I’m a fiber-obsessive. I haunt yarn shops, go to wool festivals, and visit the studios of weavers, dyers, and designers. I also listen to a lot of podcasts; many fiber arts are solitary activities, and podcasts are great to listen to while working. And I love how podcasts take me into strange new worlds and make me care about things such as Hawaiian shirts or eccentric geniuses in Alabama.

I had this crazy idea. Why not do a knitting podcast for Interweave, one that would bring others into our strange world—a world of sheep and spinners and yarn shops and other knitterly topics?

knitting podcast

A face made for radio. Me in the studio.

There were two main challenges: Knitting is a visual medium, and podcasts are not. And if you are not a knitter, you are likely to find knitting podcasts really dull. (Granted, that might be the case even if you are a knitter, but I remain hopeful.) The answer to both was to find good, compelling stories that focus on the people who make the stuff we love, not just that stuff itself. That’s the premise behind Fiber Nation: It’s a knitting podcast that goes beyond knitting.

knitting podcast

One of the books discussed on Episode 1.

Episode 1 was a no-brainer. Linda Ligon started Interweave in 1975, but the episode focuses on her work after she left Interweave. As the founder and publisher of Thrums Books. Linda has traveled the world many times over, documenting global textile traditions and shining a light on the people behind the cloth. Linda is full of stories, but we chose three for the episode; of those, the one about traveling to Afghanistan (affiliate link) stands out for me, not just because of the scary or angry-making bits involving the Taliban, but because of an incredibly poignant moment with a housekeeper in Kandahar.

knitting podcast

Special guests on Episode 2.

For Episode 2, I stuck a little closer to home. Kate Larson is the editor of Spin Off magazine, but she’s also a shepherd with a flock of 60 sheep. I’ve long had a fantasy of raising sheep, so this was a great opportunity to learn more about what goes into each skein we buy. Spoiler alert: It’s a lot of hard work and harder decisions.

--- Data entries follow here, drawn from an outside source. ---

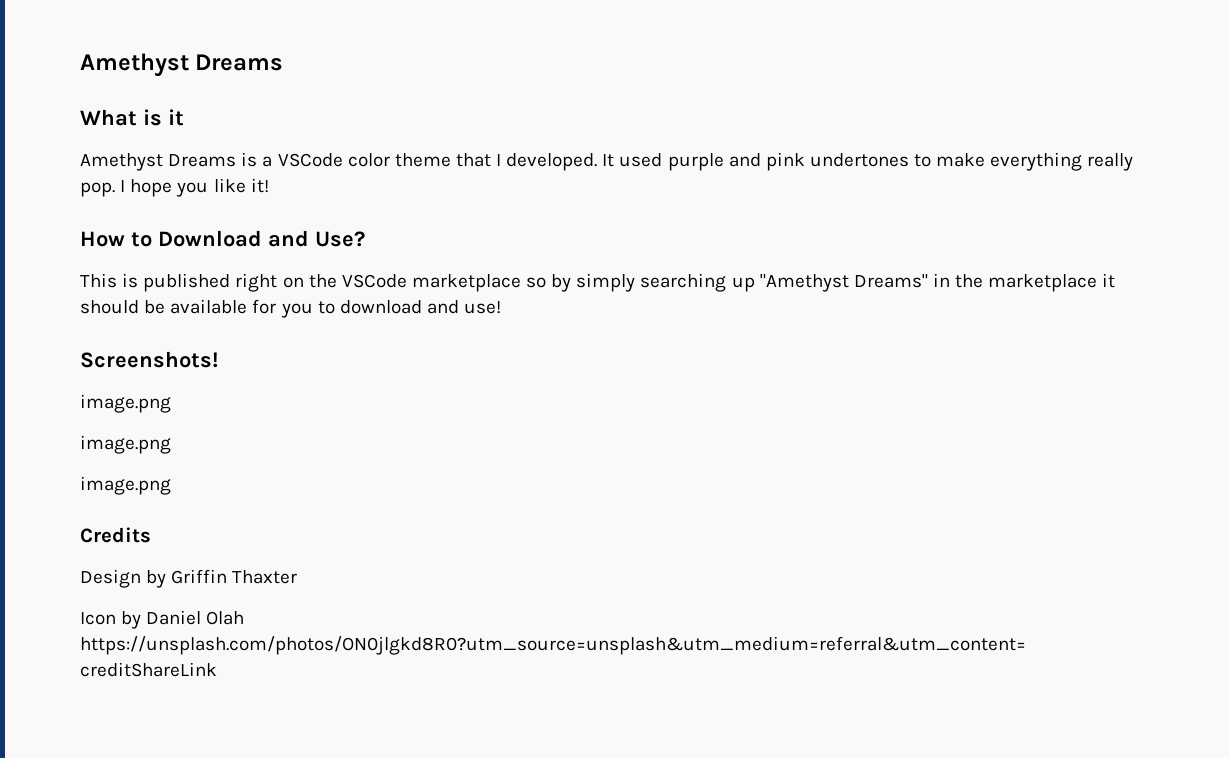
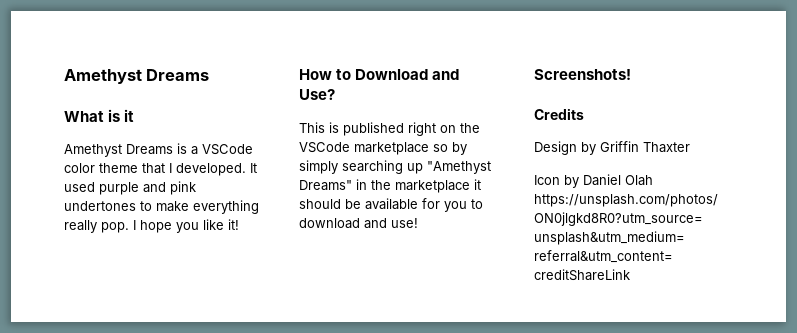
  Screenshots!
- image.png
- image.png
- image.png

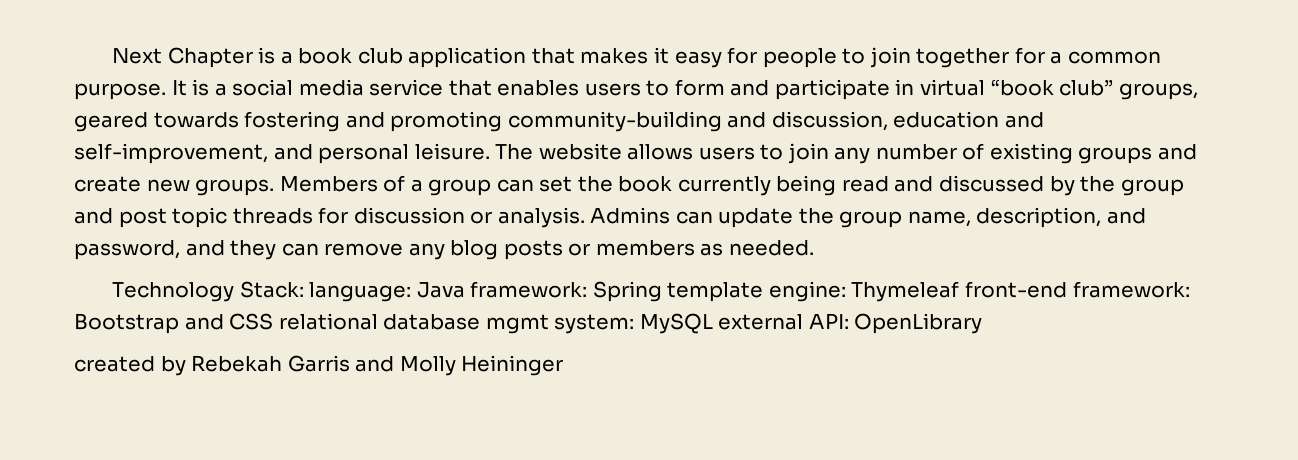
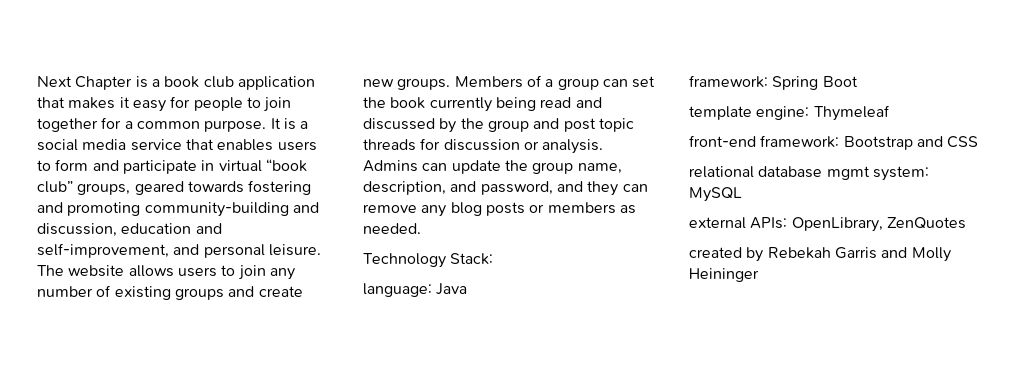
- Technology Stack: language: Java framework: Spring template engine: Thymeleaf front-end framework: Bootstrap and CSS relational database mgmt system: MySQL external API: OpenLibrary
+ Technology Stack:
+ language: Java
+ framework: Spring Boot
+ template engine: Thymeleaf
+ front-end framework: Bootstrap and CSS
+ relational database mgmt system: MySQL
+ external APIs: OpenLibrary, ZenQuotes

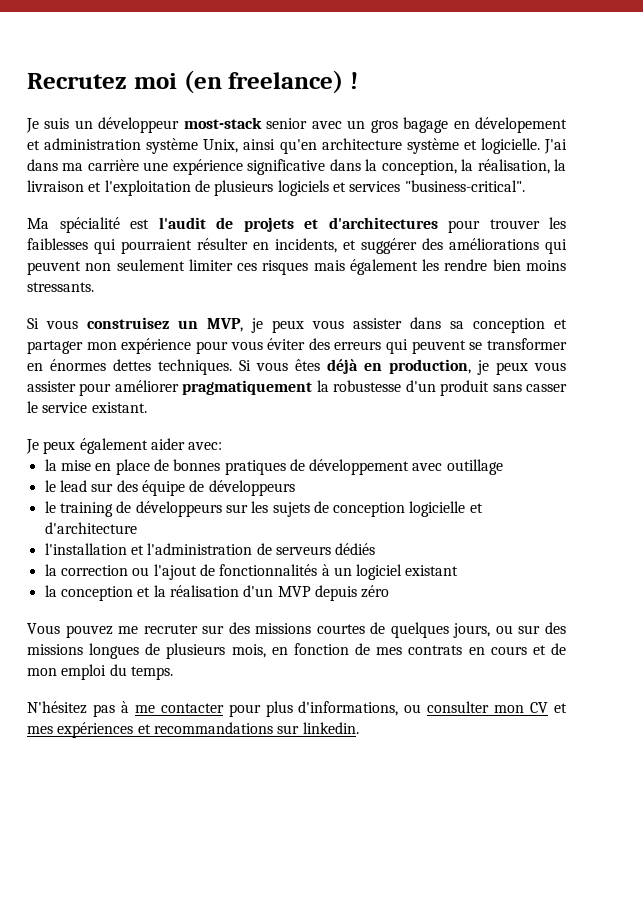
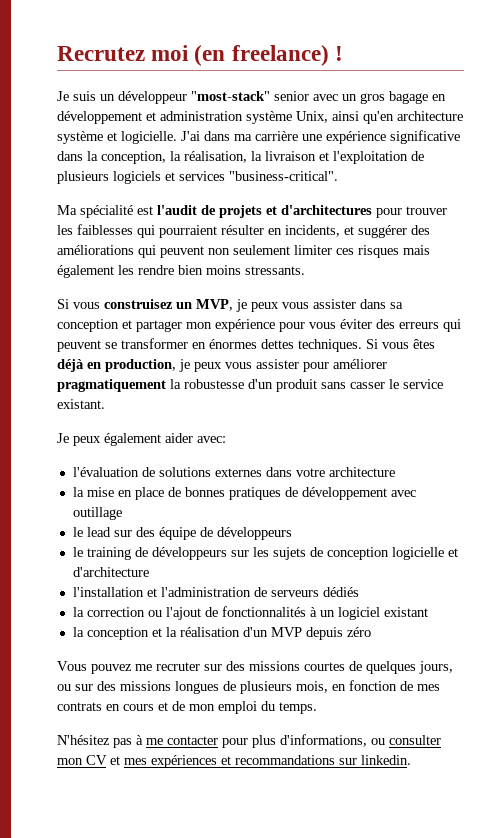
- Je suis un développeur most-stack senior avec un gros bagage en dévelopement et administration système Unix, ainsi qu'en architecture système et logicielle.
+ Je suis un développeur "most-stack" senior avec un gros bagage en développement et administration système Unix, ainsi qu'en architecture système et logicielle.
+ l'évaluation de solutions externes dans votre architecture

Needless to say, creating a knitting podcast has a steep learning curve. Taping an interview is just the beginning. I then rough out a script that combines the interview with my narration, and meet with my executive producer to further sculpt the story we want to tell. Often, we are in total agreement, but there are times of “lively discussion.” I may have threatened to hide raw bacon in his office at one point.

Other random discoveries: If you need to record a follow-up interview in your dining room, it will sound very different from the one you recorded in a professional studio. That music you hear? It sets a mood, but it also helps move things along when a story drags. Finding that music? Set aside several hours for each show, just to get perhaps six minutes of music, total. Set aside many more hours for research, even if 90 percent of it never makes its way into the episode. If you want natural sounds, an iPhone is a fabulous tool, and if you need sheep to make noise, walk away without feeding them.